Data for review START

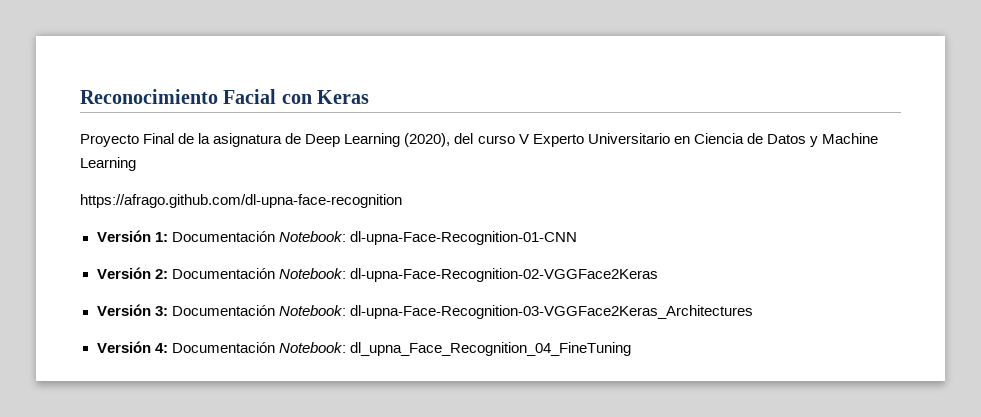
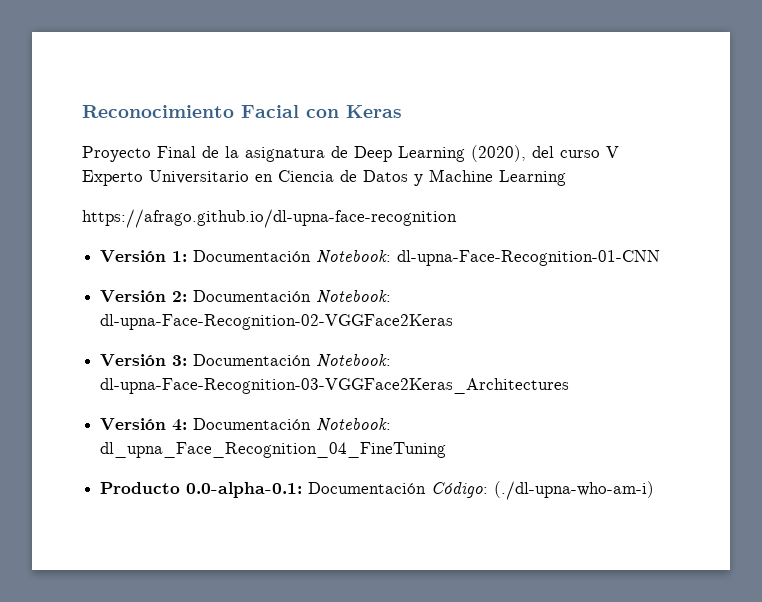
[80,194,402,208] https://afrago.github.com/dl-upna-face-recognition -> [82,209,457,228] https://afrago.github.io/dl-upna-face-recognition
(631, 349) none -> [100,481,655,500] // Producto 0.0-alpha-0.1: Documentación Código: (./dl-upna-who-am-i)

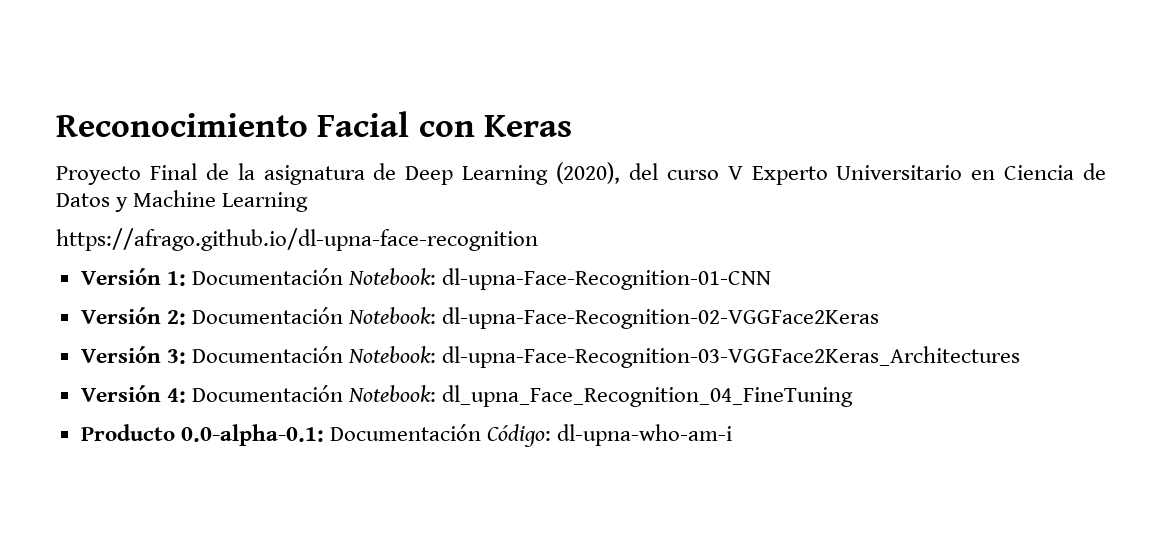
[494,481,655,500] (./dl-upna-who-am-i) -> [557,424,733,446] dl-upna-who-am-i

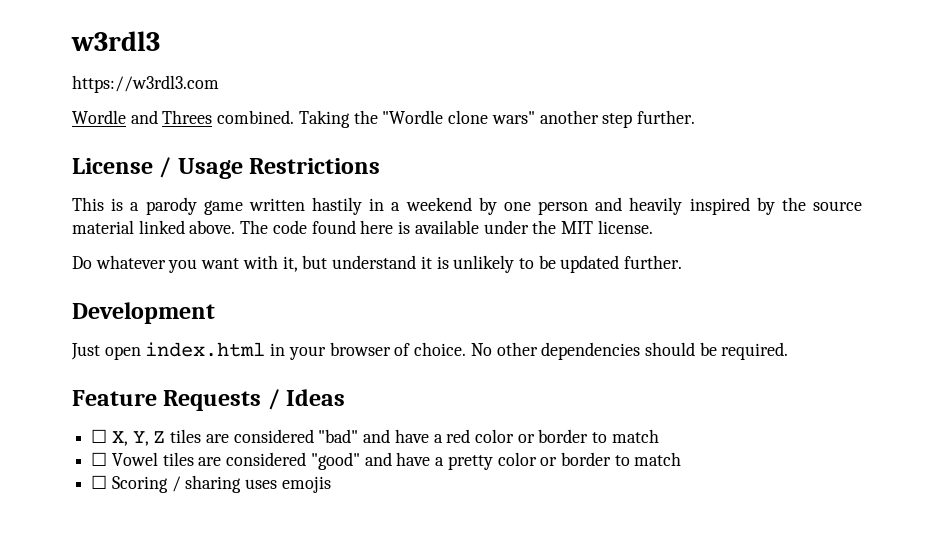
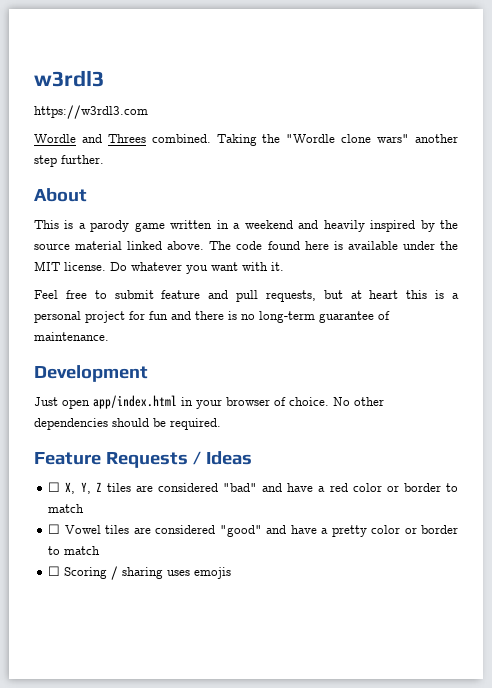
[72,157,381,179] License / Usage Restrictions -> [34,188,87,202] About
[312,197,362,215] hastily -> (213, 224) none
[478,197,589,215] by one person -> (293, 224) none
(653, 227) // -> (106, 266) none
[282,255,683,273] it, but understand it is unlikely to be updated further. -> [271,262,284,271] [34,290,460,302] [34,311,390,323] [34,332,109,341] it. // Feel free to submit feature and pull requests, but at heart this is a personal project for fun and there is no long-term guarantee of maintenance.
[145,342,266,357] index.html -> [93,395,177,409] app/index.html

Data for review END

For your answer, write out the data exactly and drop every picture.

[Expected answer]
[80,194,402,208] https://afrago.github.com/dl-upna-face-recognition -> [82,209,457,228] https://afrago.github.io/dl-upna-face-recognition
(631, 349) none -> [100,481,655,500] // Producto 0.0-alpha-0.1: Documentación Código: (./dl-upna-who-am-i)

[494,481,655,500] (./dl-upna-who-am-i) -> [557,424,733,446] dl-upna-who-am-i

[72,157,381,179] License / Usage Restrictions -> [34,188,87,202] About
[312,197,362,215] hastily -> (213, 224) none
[478,197,589,215] by one person -> (293, 224) none
(653, 227) // -> (106, 266) none
[282,255,683,273] it, but understand it is unlikely to be updated further. -> [271,262,284,271] [34,290,460,302] [34,311,390,323] [34,332,109,341] it. // Feel free to submit feature and pull requests, but at heart this is a personal project for fun and there is no long-term guarantee of maintenance.
[145,342,266,357] index.html -> [93,395,177,409] app/index.html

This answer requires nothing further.